I am using the Tower of Babel to make connections with Moby Dick. I am still gathering the sections that support the claim that Moby Dick and the Tower of Babel are making similar moral lessons about unity and doom. I’m still not sure exactly what the claim is, but I do have the asynchronous peer review’s submission as a guide. It has something to do with Ahab and everyone else on the Pequod.
I was planning to make a creative project, but I don’t have the tools to put the effort I wish I could into it, so I’ll probably just do a formal essay.
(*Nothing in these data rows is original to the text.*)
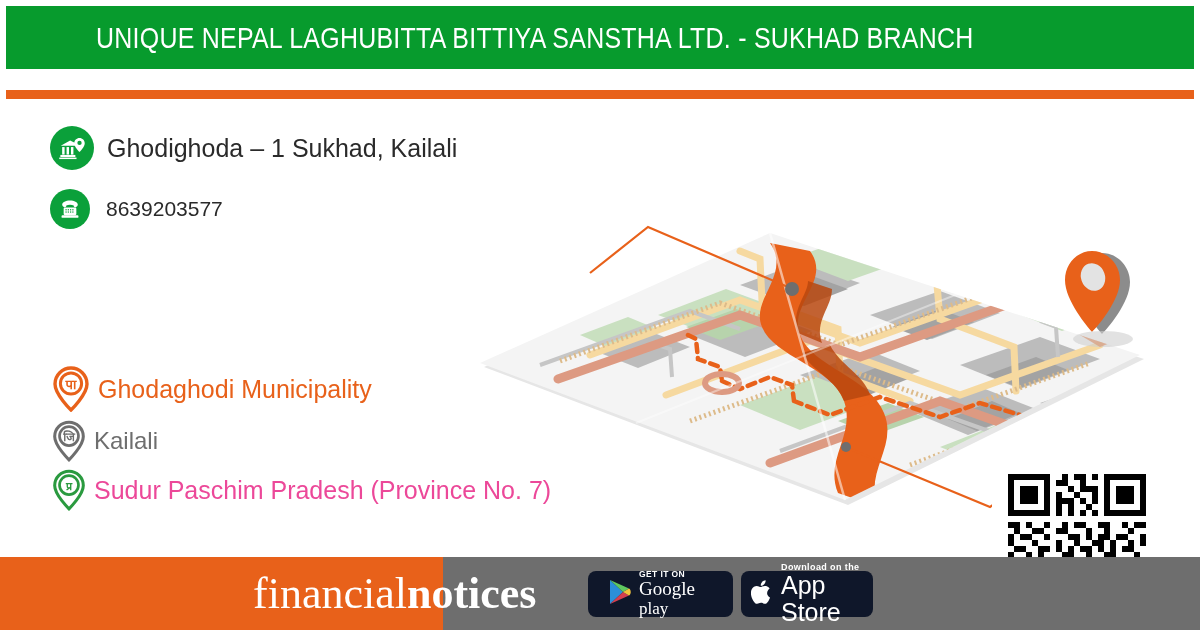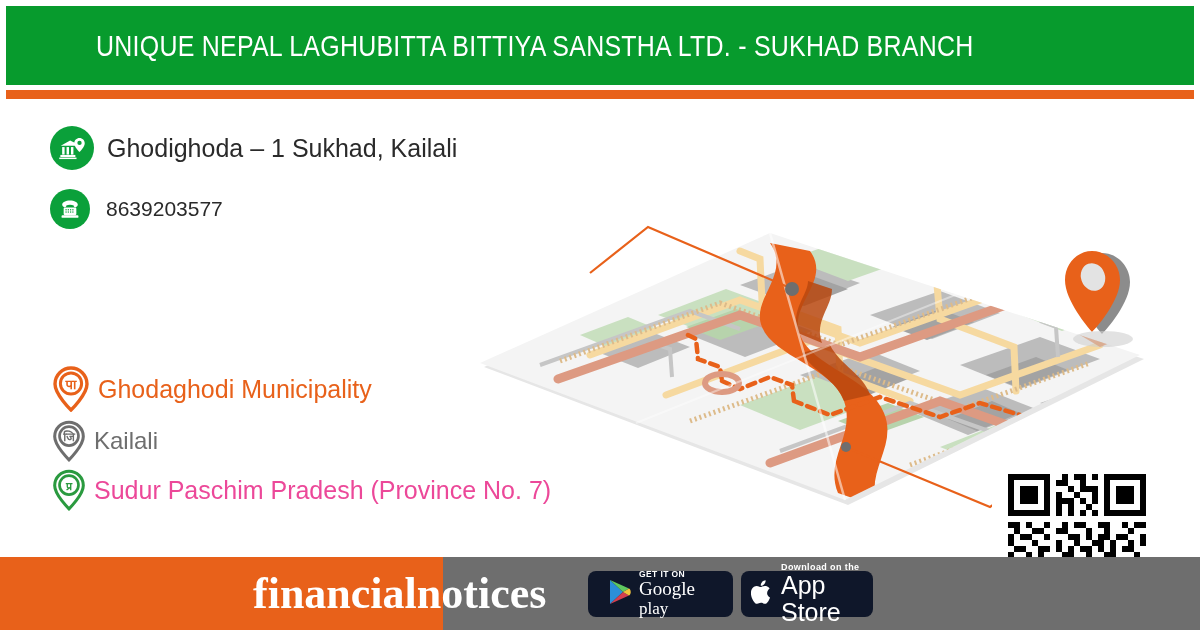--- a/index.html
+++ b/index.html
@@ -22,7 +22,7 @@
     left: 6px;
     top: 6px;
     width: 1188px;
-    height: 79px;
+    height: 63px;
     background: #079b2d;
   }
   #header-title {

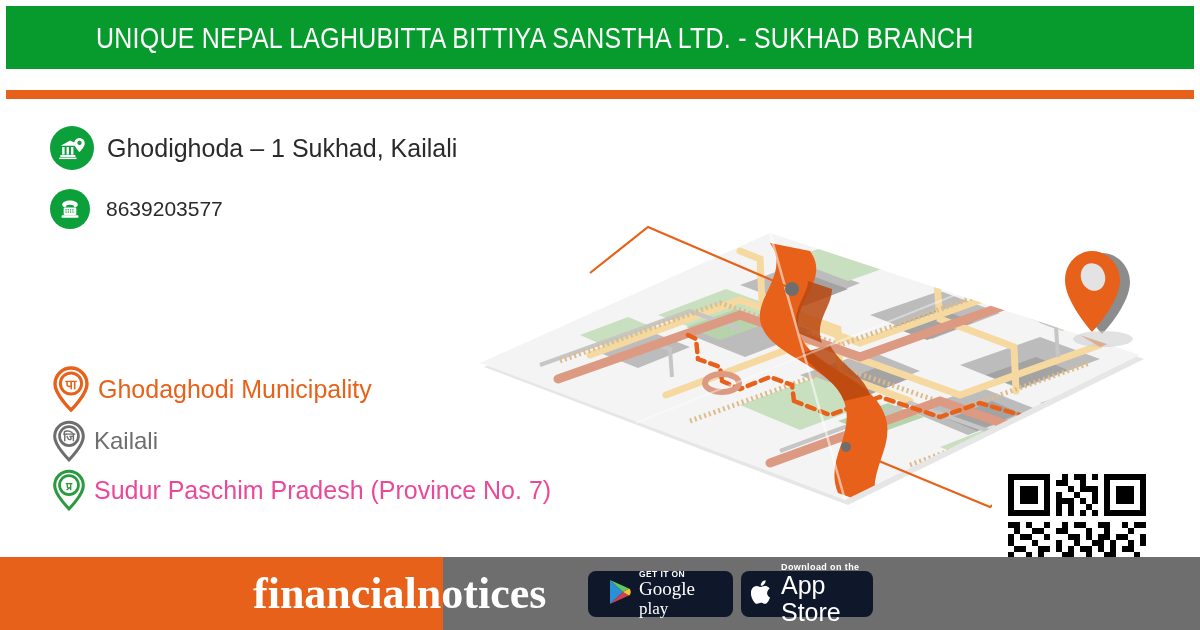--- a/index.html
+++ b/index.html
@@ -157,7 +157,7 @@
     white-space: nowrap;
     z-index: 5;
   }
-  #brand-part-1 { font-weight: 700; }
+  #brand-part-1 { font-weight: 400; }
   #brand-part-2 { font-weight: 700; }
 
   .store-badge {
I do wonder if I can reference the Bible despite not being a reading for the course. My only reference anyways is Genesis 11:1-9, while in Moby Dick, I have to look at Chapter 36 and Chapter 135. I’d appreciate some pointers and other chapters that may help, though these two are the most explicit I can grab from my notes.
Category Archives: Final Project Proposal
Final Project Proposal
For my final essay/project, I am going to discuss the issues of coerced obedience and vain unity within Moby Dick. I have not fully collected all of the chapters/sections I will be pulling from, but I know I will be using Ahab’s monomaniacal leadership and the idea of the Pequod as a “nation-state” as part of my evidence. Using these important themes throughout the novel, I intend to tie Melville’s underlying themes about the eroding democracy of the United States and the rise of extremist, centralized thinking within the states that leads to a greater division amongst the North and the South (and Africans and Europeans).
I am still deciding whether or not I just want to write a formal essay about my proposal or if I should bother with a creative piece to tie into it. I tend to take too much time on the creative aspects of a project rather than the writing itself, but I think a creative piece will really tie into my argument how the novel comes across to the reader, especially a reader of color who was both directly and indirectly affected by the horrendous acts of the United States during the late 19th century and somewhat (because this is a close reading and we are not focused on the now) how some of the themes are very applicable in current day.